Copy the records below exactly, omitting any pictures they contain.

[Start of section]

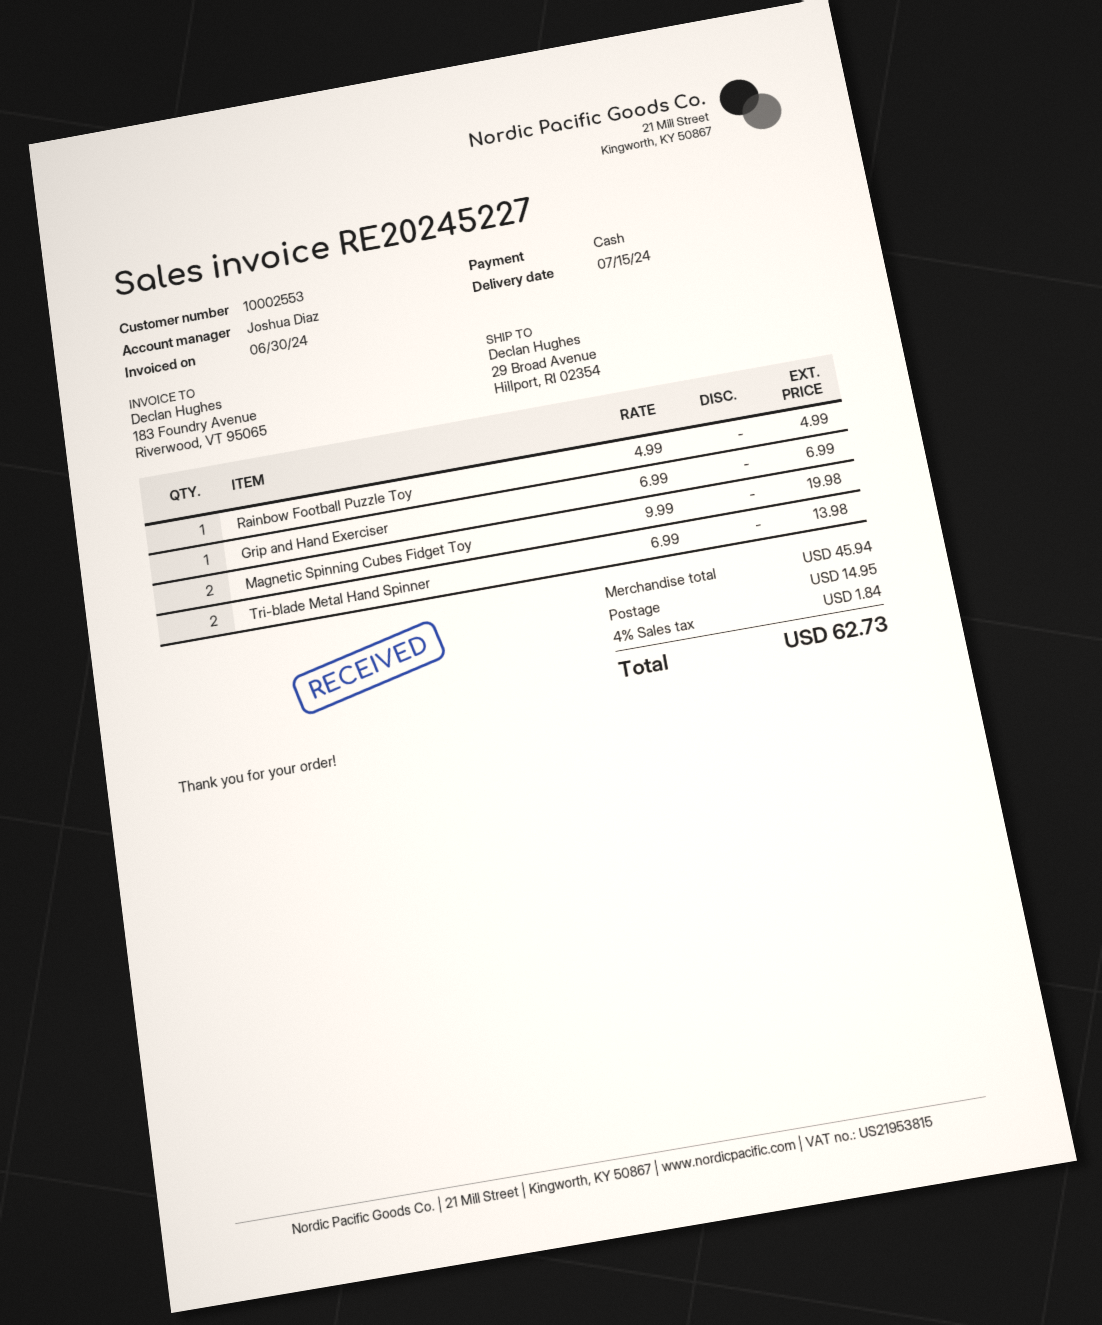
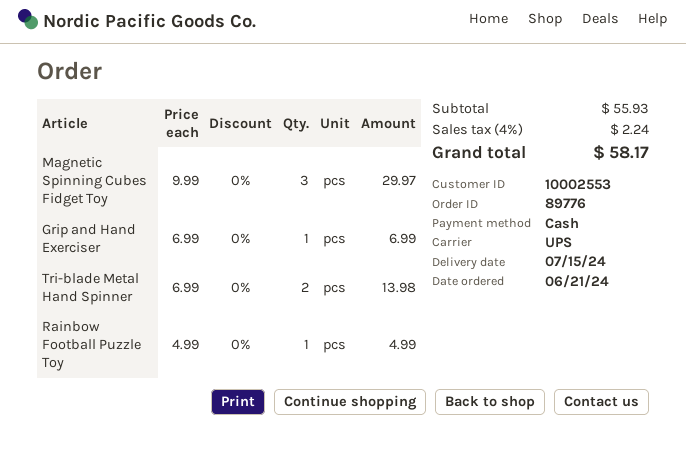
Magnetic Spinning Cubes Fidget Toy: 2 x 9.99 = 19.98 -> 3 x 9.99 = 29.97
subtotal: 45.94 -> 55.93
shipping: 14.95 -> none
tax: 4% = 1.84 -> 4% = 2.24
total: 62.73 -> 58.17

[End of section]

• **Solution**:
Magnetic Spinning Cubes Fidget Toy: 2 x 9.99 = 19.98 -> 3 x 9.99 = 29.97
subtotal: 45.94 -> 55.93
shipping: 14.95 -> none
tax: 4% = 1.84 -> 4% = 2.24
total: 62.73 -> 58.17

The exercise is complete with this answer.